For the listing below, print exactly the lines from the line with "- If the application" to the line with "- For distinct", both included, and nothing beyond them.
BEGIN
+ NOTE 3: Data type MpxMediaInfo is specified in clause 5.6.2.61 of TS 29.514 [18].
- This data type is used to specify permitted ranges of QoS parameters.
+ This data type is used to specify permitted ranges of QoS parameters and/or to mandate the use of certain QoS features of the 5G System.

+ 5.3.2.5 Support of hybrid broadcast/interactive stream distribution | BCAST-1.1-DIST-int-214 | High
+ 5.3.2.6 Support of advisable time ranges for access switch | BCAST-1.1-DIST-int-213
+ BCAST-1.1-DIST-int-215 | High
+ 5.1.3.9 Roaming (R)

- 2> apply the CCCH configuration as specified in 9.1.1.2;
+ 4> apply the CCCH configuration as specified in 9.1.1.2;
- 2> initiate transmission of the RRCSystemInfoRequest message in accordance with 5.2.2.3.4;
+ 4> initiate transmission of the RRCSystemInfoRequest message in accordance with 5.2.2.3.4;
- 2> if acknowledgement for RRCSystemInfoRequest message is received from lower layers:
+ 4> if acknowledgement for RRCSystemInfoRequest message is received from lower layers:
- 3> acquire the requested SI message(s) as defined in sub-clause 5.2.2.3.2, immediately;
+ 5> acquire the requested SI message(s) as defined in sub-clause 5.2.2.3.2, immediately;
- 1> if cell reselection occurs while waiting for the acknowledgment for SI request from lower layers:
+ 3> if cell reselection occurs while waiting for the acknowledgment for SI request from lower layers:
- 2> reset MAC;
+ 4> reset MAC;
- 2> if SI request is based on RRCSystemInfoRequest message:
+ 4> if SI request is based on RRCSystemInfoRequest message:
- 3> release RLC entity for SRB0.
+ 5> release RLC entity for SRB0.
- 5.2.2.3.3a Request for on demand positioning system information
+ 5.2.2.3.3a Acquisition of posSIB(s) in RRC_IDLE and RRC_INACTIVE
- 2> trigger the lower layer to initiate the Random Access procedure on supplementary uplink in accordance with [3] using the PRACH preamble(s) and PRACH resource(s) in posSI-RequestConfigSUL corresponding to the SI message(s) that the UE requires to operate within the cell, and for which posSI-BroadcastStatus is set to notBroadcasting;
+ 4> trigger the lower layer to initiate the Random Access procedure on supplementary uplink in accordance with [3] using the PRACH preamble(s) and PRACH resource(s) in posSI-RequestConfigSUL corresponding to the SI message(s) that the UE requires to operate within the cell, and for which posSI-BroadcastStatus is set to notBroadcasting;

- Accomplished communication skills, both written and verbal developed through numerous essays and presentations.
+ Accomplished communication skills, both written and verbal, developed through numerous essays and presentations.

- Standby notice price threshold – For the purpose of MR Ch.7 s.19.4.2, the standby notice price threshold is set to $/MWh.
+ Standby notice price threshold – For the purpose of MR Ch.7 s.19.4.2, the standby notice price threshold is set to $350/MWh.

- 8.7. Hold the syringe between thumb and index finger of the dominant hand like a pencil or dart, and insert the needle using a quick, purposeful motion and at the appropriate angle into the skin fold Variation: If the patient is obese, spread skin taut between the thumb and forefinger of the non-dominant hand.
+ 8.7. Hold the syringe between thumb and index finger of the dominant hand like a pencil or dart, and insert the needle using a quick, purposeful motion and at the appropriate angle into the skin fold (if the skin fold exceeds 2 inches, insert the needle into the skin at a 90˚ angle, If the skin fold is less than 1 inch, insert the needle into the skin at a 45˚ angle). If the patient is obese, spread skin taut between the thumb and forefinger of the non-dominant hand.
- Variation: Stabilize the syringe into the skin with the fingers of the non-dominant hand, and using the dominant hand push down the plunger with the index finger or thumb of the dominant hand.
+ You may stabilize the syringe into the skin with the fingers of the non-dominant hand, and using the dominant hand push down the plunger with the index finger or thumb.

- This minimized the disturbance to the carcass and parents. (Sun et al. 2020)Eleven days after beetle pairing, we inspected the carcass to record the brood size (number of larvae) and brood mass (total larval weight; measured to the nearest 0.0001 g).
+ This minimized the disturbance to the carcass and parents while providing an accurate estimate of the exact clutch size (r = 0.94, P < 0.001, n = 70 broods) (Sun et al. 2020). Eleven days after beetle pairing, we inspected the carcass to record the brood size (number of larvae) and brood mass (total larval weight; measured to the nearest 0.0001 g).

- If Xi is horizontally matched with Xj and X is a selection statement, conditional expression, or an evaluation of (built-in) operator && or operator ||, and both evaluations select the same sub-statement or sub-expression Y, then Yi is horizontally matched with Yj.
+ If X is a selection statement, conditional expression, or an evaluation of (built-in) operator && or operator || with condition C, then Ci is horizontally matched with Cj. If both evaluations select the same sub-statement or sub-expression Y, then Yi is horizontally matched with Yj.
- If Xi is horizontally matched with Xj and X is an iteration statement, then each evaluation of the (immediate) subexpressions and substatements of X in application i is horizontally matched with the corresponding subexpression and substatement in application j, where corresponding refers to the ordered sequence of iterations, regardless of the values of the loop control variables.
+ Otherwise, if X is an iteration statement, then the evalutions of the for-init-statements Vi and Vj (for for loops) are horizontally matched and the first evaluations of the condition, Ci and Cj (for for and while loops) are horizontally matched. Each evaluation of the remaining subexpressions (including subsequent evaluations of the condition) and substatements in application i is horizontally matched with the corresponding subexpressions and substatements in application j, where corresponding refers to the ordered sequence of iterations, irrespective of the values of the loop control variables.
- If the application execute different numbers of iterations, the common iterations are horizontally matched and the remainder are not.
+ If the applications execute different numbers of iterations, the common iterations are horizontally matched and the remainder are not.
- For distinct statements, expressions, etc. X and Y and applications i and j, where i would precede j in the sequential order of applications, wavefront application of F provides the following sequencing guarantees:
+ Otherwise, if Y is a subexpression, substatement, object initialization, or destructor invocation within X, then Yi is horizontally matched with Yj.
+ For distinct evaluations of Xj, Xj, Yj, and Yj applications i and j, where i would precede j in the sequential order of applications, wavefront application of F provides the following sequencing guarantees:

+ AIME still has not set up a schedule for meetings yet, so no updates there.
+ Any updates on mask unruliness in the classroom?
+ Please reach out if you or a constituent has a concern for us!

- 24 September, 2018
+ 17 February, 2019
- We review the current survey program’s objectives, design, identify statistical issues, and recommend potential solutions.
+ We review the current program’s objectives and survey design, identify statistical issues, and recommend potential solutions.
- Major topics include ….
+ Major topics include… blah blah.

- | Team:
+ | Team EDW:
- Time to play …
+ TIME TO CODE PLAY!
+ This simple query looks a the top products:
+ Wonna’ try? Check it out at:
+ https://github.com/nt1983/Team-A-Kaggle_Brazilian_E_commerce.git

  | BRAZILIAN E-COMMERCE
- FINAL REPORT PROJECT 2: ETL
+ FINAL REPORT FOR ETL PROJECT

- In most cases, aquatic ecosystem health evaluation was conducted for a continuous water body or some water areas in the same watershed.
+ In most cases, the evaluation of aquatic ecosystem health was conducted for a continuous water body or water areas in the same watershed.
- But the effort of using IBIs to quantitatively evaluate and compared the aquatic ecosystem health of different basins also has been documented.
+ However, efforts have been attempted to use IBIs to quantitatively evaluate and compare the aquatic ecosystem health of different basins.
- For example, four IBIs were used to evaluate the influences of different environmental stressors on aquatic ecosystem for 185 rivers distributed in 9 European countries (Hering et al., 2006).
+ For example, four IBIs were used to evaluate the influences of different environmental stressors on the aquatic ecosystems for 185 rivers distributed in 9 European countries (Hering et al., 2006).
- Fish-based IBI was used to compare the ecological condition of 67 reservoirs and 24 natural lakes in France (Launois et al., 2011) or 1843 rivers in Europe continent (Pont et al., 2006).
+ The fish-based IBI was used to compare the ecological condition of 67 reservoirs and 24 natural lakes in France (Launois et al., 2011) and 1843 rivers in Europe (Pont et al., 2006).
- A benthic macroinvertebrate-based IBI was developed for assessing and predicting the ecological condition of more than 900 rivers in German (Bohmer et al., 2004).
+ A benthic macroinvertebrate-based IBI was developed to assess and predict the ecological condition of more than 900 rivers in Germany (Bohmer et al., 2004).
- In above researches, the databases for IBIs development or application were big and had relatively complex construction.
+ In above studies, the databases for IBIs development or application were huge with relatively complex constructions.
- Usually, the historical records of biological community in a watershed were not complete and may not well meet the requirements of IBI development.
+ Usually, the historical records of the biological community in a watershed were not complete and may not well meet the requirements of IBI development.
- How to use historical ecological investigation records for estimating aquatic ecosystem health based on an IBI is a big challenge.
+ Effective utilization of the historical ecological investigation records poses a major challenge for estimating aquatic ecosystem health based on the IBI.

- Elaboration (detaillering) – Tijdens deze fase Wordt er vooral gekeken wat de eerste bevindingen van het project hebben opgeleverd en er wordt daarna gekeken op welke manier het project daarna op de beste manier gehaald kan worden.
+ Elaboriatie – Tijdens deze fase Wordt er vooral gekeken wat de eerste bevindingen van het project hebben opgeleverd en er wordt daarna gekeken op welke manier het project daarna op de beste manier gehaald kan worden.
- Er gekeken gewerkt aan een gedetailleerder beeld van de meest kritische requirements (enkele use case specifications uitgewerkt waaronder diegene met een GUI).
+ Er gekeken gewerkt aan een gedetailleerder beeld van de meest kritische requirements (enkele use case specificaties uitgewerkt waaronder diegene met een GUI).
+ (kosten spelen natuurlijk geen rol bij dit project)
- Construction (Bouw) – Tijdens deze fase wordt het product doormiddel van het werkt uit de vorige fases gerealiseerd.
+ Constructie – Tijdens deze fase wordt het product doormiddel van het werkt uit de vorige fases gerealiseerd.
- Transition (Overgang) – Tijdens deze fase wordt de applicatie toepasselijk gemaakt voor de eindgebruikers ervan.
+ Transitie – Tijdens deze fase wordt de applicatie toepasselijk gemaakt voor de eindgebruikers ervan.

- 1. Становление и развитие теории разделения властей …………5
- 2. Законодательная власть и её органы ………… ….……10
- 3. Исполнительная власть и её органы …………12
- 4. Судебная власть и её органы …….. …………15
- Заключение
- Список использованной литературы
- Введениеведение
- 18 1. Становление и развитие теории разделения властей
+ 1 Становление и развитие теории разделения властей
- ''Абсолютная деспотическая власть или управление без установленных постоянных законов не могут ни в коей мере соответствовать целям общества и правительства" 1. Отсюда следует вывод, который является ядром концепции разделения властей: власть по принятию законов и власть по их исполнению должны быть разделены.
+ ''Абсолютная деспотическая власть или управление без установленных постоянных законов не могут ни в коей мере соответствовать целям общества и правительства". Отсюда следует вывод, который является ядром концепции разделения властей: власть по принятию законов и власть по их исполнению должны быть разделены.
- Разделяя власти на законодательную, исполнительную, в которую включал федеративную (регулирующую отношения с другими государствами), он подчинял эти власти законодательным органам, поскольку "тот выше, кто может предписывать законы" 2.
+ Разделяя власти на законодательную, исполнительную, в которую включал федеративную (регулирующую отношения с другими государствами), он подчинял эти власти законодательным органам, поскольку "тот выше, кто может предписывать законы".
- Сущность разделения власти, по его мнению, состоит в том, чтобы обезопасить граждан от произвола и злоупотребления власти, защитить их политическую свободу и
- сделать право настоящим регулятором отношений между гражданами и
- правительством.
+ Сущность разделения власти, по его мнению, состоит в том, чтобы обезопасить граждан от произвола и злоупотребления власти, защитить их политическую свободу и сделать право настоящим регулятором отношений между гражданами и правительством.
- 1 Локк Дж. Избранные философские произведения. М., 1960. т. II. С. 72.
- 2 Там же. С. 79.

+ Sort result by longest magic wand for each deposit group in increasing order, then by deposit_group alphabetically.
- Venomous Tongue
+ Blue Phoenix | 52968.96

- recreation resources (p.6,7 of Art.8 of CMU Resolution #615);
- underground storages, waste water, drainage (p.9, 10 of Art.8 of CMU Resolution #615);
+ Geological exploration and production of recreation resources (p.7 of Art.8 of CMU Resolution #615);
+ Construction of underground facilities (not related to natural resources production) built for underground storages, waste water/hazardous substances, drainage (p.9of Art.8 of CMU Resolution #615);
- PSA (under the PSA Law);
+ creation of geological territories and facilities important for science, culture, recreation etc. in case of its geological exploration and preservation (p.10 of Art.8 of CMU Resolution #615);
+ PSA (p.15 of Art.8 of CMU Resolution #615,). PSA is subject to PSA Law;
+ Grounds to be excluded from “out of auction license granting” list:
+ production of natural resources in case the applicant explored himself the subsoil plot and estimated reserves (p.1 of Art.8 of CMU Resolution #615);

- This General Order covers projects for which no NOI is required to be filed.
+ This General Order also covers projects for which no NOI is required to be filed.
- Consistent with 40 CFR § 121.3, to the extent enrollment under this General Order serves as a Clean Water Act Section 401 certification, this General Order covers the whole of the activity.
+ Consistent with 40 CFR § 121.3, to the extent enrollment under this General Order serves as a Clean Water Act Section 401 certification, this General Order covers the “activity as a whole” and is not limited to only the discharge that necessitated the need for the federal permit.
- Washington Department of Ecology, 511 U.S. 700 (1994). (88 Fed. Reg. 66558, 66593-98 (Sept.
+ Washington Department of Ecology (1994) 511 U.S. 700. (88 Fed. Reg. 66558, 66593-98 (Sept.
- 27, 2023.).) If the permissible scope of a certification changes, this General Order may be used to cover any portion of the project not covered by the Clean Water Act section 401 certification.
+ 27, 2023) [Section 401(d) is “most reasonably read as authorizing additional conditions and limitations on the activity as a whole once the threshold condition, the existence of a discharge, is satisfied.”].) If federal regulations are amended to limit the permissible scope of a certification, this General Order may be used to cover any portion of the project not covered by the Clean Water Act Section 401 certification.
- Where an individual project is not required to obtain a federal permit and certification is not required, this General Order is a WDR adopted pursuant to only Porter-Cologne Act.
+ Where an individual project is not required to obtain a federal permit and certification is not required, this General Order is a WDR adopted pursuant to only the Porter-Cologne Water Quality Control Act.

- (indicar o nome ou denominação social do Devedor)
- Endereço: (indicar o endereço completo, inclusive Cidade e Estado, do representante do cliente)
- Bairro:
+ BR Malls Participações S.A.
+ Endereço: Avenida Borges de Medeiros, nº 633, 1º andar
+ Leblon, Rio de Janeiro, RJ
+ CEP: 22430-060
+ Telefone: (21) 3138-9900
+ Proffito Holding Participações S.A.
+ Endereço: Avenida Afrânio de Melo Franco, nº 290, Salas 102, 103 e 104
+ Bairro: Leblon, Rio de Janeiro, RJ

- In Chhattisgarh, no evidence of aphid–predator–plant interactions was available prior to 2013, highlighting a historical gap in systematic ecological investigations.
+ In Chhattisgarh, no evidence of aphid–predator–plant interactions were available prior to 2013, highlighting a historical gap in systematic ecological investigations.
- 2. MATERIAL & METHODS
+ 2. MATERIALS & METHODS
END
* _EXPECTED ANSWER_
- If the application execute different numbers of iterations, the common iterations are horizontally matched and the remainder are not.
+ If the applications execute different numbers of iterations, the common iterations are horizontally matched and the remainder are not.
- For distinct statements, expressions, etc. X and Y and applications i and j, where i would precede j in the sequential order of applications, wavefront application of F provides the following sequencing guarantees:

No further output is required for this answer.